Chronicles of Coronavirus

Dealing with Anxiety

I have never considered myself an anxious person.  I am generally calm in the face of problems – this is not to say I don’t have the usual human reaction to events.  Somehow, I generally find the strength to carry on courageously.

Some of the situations I have been unfortunate enough to witness include a religious crisis in Kano state.  Being a Christian in a Muslim setting, I lived in lockdown mode in student accommodation and still thanking God! The crisis did not spill into campus (subsequent ones did).  So, the situation was that we could not go out and food was not really there to be bought etc.  I think my parents sent a car to get me out as soon as they could.  They were happy when the opportunity arose for me to leave Kano state.  I wasn’t sad!

This was followed by another lockdown in Jos during my uni years.  My brother and I were on campus when another religious clash happened and I found myself stuck in school with no idea where my brother was.  I prayed and stayed calm.  Asked a few of his friends what they knew and committed everything to God’s hands.  We were stuck on campus till a battalion of soldiers arrived and escorted us to the hostels.  They stayed back to guard.  It was a long scary walk in the middle of the night.  It was unbelievably frightening.  Who do you start worrying about, you or your family?  Somehow, we got in contact with each other and somehow everyone knew everyone was safe.  You see, a classmate’s brother died as he went about town looking for this classmate of mine.  You quickly learn in times of crises not to shoot off looking for others until you are certain of your safety.  Somehow, we got food to eat whilst stuck in the hostels making do with meager provisions held by friends. We prayed and waited until our parents again sent a vehicle with security personnel to take us home.  We helped get a few friends home and I can’t even begin to imagine what other students not so privileged had to endure.  Bags of rice were being airdropped to hostels to help with feeding.  I was generally calm, quietly confident.

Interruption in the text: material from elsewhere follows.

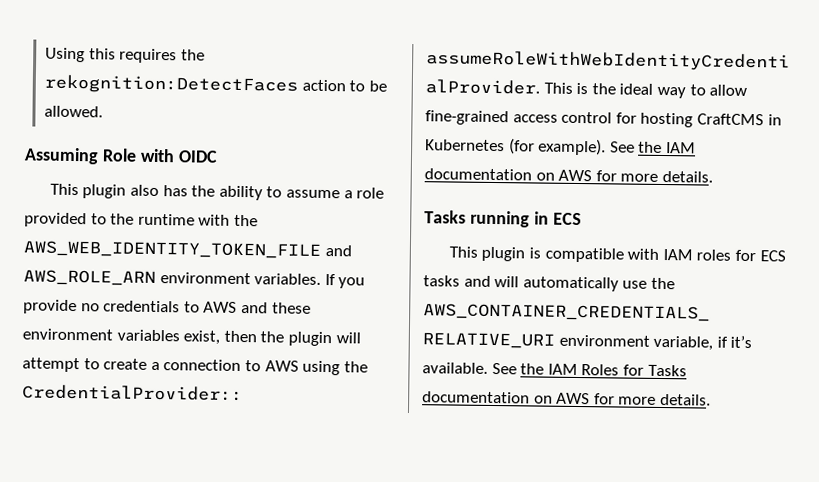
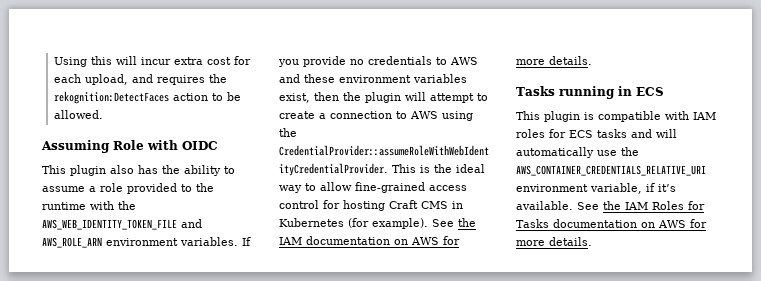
(116, 54) none -> [116,56,252,65] [54,74,154,85] will incur extra cost for each upload, and
[696,113,764,126] CraftCMS -> [389,200,448,209] Craft CMS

I went from being locked down in school to being locked down at home.  Not really knowing where the situation was going to go.  Seeing a burnt human being at the junction leading to our house, suddenly distrust becoming the order of the day in a once cohesive environment.  You would not dare to enter taxis being driven by someone of the opposite religion except if you had no choice.  You would not buy stuff from their shops except if you had to and you would certainly not be caught going into parts of the market dominated by them.  There was a shift in our world.  Things changed.  We were fighting enemies we could see.  I remained calm, somehow.  Truly unafraid!!  Just vigilant, trusting God to keep me and mine safe.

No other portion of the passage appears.